Subsequent members included statesmen and travellers such as Prime Minister George Canning, the Duke of Wellington, Lord John Russell, Prime Minister Arthur Balfour, Prime Minister Stanley Baldwin, Prime Minister Alec Douglas-Home, Francis Beaufort (creator of the Beaufort scale), Robert FitzRoy of HMS Beagle, Sir William Edward Parry (explorer of the Northwest Passage), Sir Roderick Murchison (after whom the Murchison crater on the Moon is named) and Sir Wilfred Thesiger. Novelist Anthony Powell was a member, and the club is featured in various guises in the work of Graham Greene, Jules Verne, William Makepeace Thackeray and John le Carré.

The club's members include members of the British and foreign royal families, the British Foreign Secretary whilst in office, and various ambassadors to London; a tradition still continued today. Past ambassador members included Prince Talleyrand, for whom the club fitted an extra handrail to the stairs (still there) because of his club foot, and Joachim von Ribbentrop, the only member of the club to have been hanged.

There is also a special category of membership for particularly distinguished travellers, explorers and travel writers. Such well-known recent members include the late Field Marshal Lord Bramall, and Terry Waite. Its membership remains exclusive, although there are a number of reciprocal arrangements with other clubs throughout the world whose members may use its premises occasionally.

Justin Welby, the Archbishop of Canterbury, announced in 2014 that he would resign from the club, owing to its refusal to admit women.

Premises
The club's original premises were at 12 Waterloo Place. It moved to 49 Pall Mall in 1821 (a building which had once been occupied by Brooks's). However, it quickly outgrew this building and in 1826 the members decided to spend £25,000 on the construction of a purpose built club house on the present site at 106 Pall Mall, backing onto Carlton gardens.

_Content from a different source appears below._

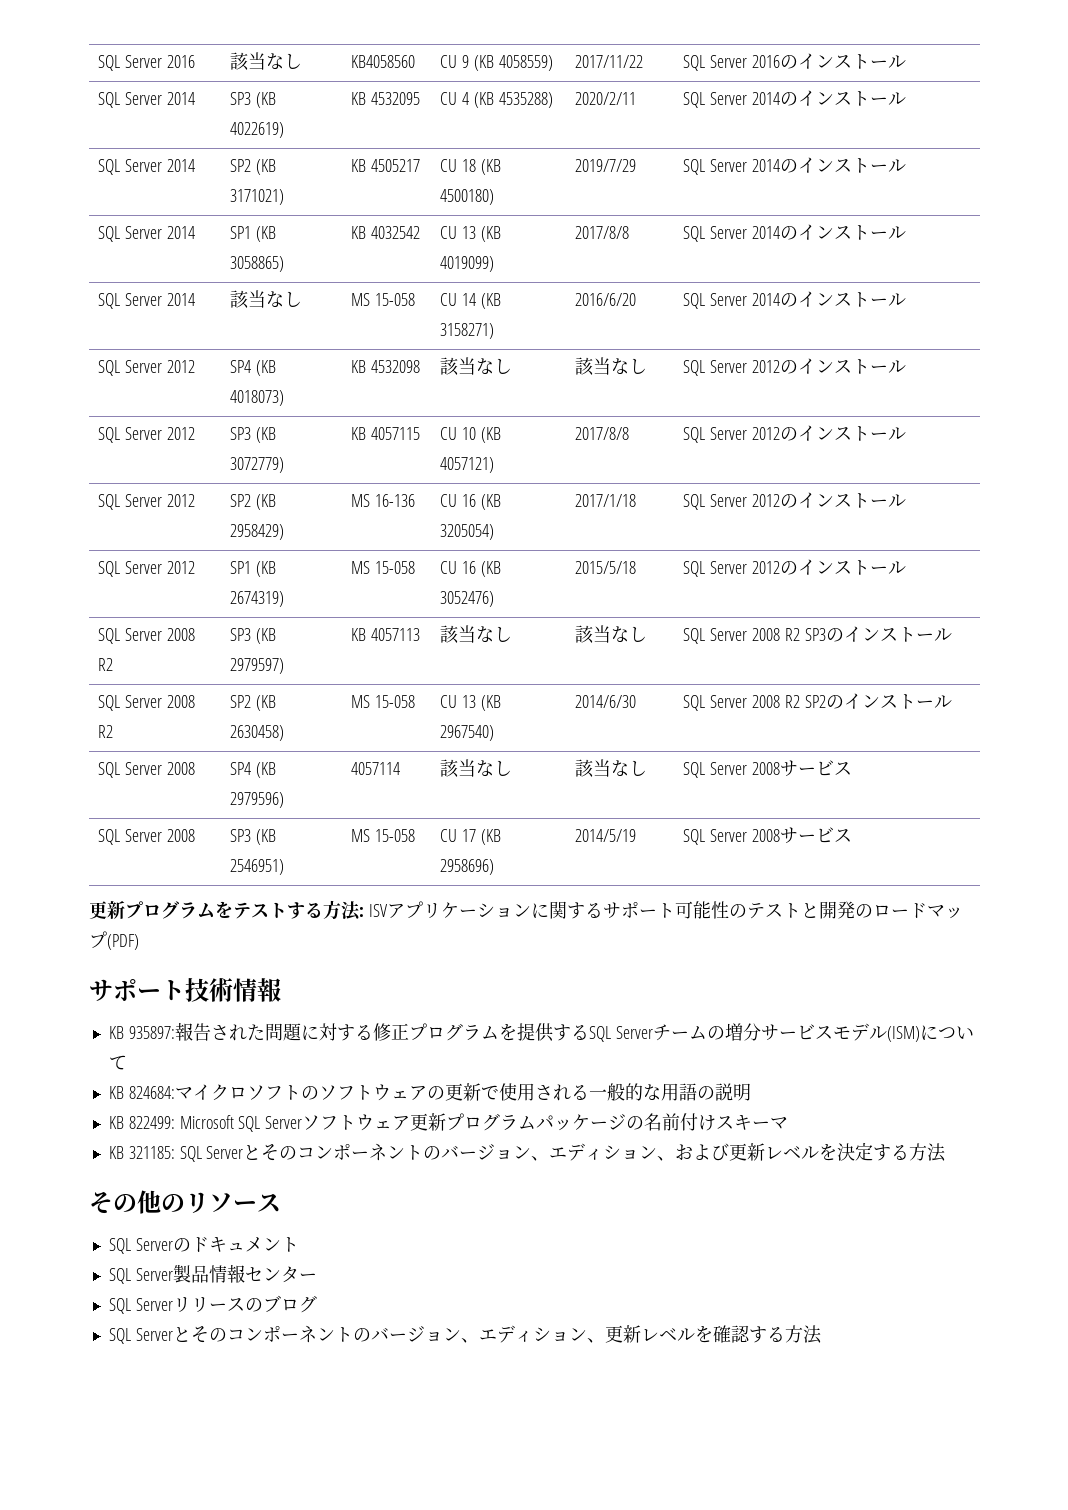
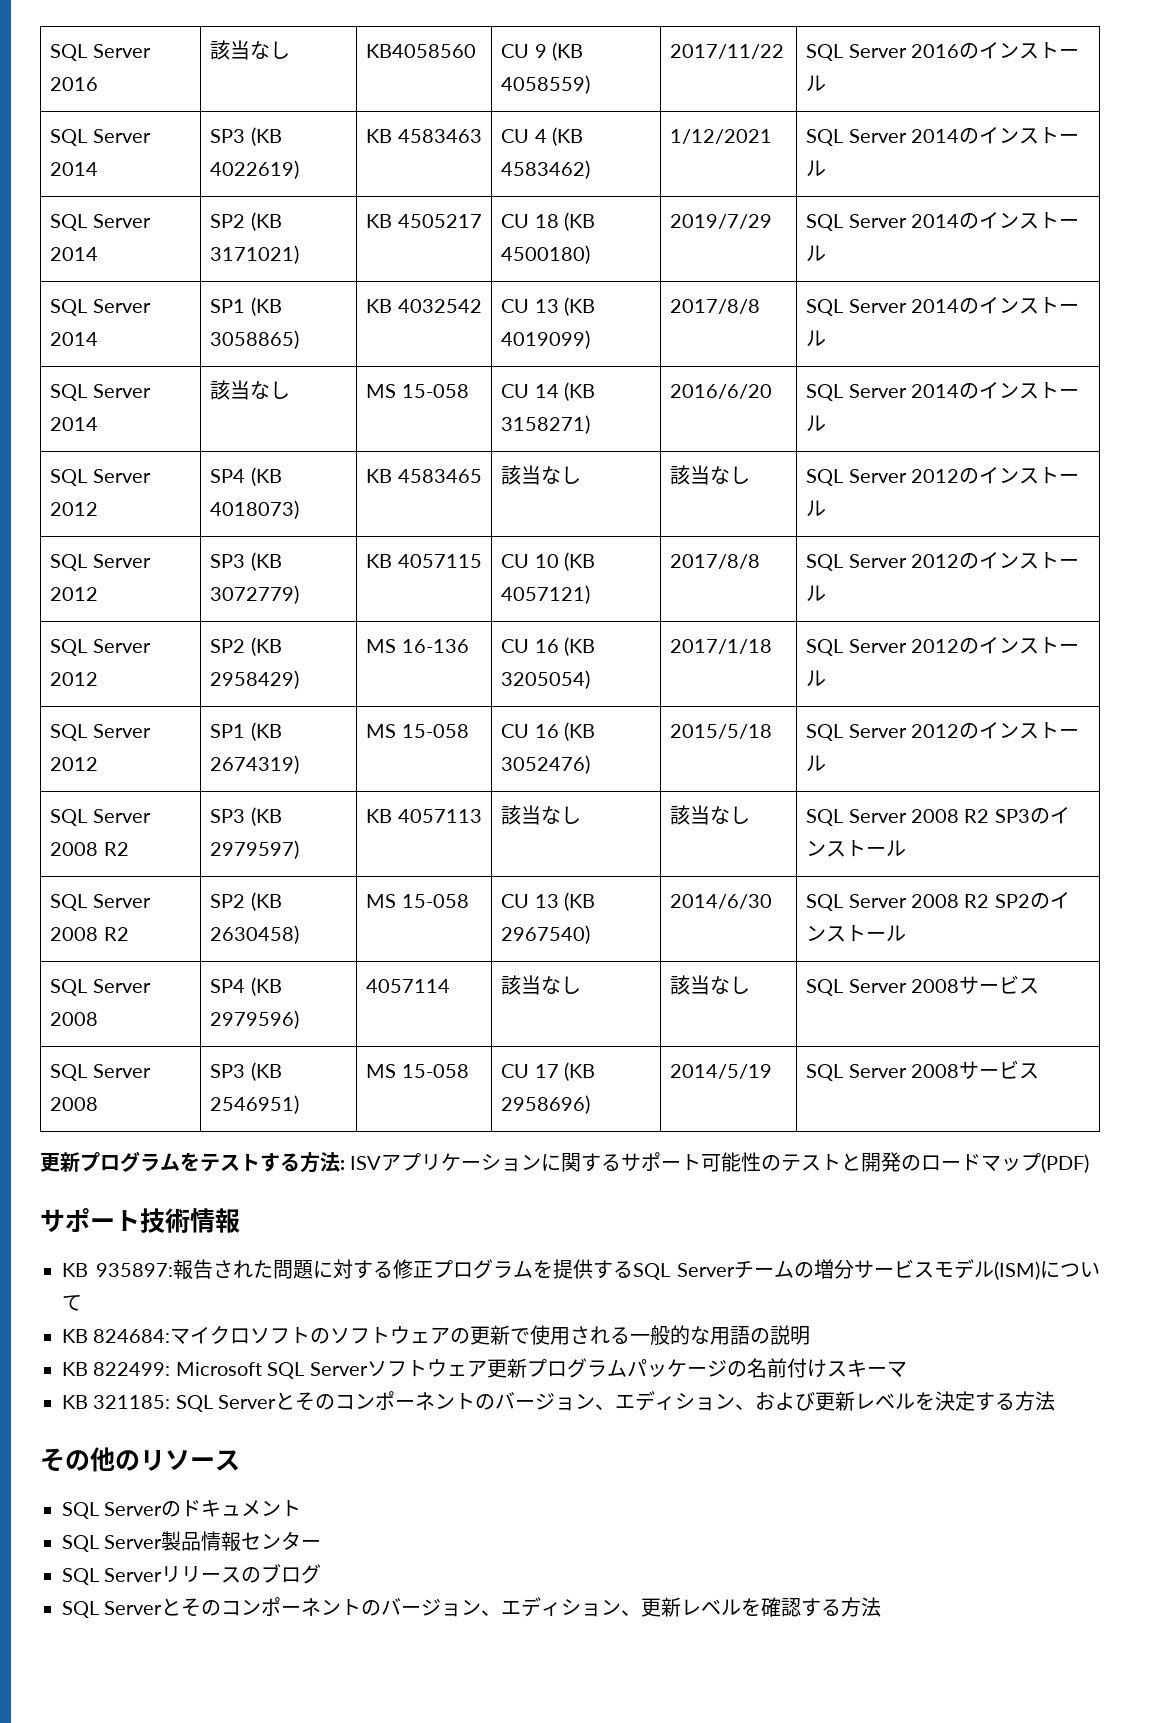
- SQL Server 2014 | SP3 (KB 4022619) | KB 4532095 | CU 4 (KB 4535288) | 2020/2/11 | SQL Server 2014のインストール
+ SQL Server 2014 | SP3 (KB 4022619) | KB 4583463 | CU 4 (KB 4583462) | 1/12/2021 | SQL Server 2014のインストール
- SQL Server 2012 | SP4 (KB 4018073) | KB 4532098 | 該当なし | 該当なし | SQL Server 2012のインストール
+ SQL Server 2012 | SP4 (KB 4018073) | KB 4583465 | 該当なし | 該当なし | SQL Server 2012のインストール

The architect was Sir Charles Barry who was later to be the architect for the Houses of Parliament, and the Travellers Club building proved to be one of his masterpieces. It takes the form of a Renaissance palace which is said to have been inspired by Raphael's Palazzo Pandolfini in Florence. It was completed in 1832, with the tower (which had been in Barry's original design) added in 1842.

The club building includes a smoking room (a large common room which looks over Carlton Gardens), the cocktail bar and adjacent Bramall room (which gives access to Carlton Gardens), the Outer Morning Room (a large drawing room overlooking Pall Mall, and connecting to an Inner Morning Room), and the dining room (known as the Coffee Room). The Times on 10 January 2004 noted "the wonderful dining, heavy on fish and game (partridges to potted shrimps) with echoes of public school food (bread pudding) and a superb wine cellar".

The magnificent library is decorated with a cast of the Bassae Frieze from the 5th century BCE Greek temple of Apollo Epicurius at Bassae. The originals of this frieze were discovered by the architect Charles Robert Cockerell, who was on the first Committee of the Club in 1819, and they are now in the British Museum. The library has a large and important collection of books, from the antiquarian to the modern, mainly on travel.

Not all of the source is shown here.